Revision tracking records
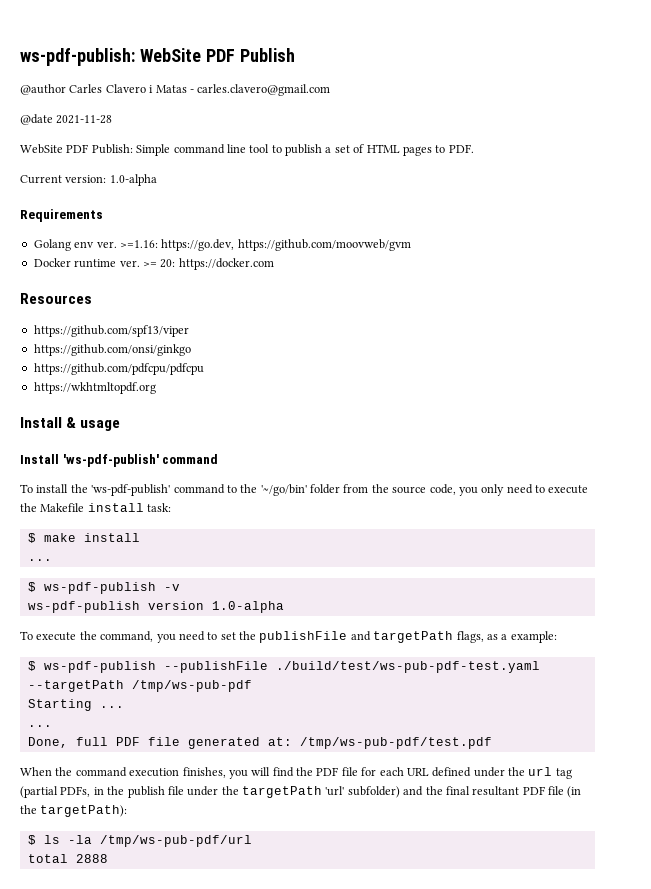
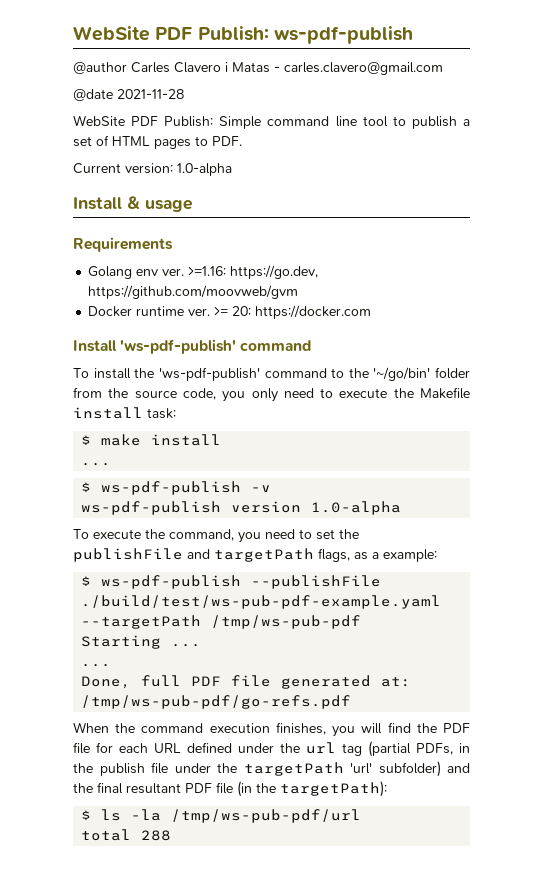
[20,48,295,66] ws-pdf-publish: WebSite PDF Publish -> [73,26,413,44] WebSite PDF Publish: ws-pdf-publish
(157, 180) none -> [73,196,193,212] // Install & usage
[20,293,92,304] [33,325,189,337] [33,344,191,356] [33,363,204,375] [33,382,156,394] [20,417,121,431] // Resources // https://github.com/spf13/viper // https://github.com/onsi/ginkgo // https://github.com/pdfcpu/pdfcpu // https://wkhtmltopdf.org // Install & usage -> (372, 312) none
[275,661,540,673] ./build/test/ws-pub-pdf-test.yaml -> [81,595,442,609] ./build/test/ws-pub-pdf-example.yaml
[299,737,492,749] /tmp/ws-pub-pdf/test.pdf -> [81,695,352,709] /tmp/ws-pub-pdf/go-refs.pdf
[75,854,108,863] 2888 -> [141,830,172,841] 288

...

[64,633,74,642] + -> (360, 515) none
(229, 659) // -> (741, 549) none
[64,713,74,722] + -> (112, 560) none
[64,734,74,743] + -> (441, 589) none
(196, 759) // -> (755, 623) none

#### Task item
Looking through the data above, copy out each line in which the string "test" occurs.

#### Response below
[275,661,540,673] ./build/test/ws-pub-pdf-test.yaml -> [81,595,442,609] ./build/test/ws-pub-pdf-example.yaml
[299,737,492,749] /tmp/ws-pub-pdf/test.pdf -> [81,695,352,709] /tmp/ws-pub-pdf/go-refs.pdf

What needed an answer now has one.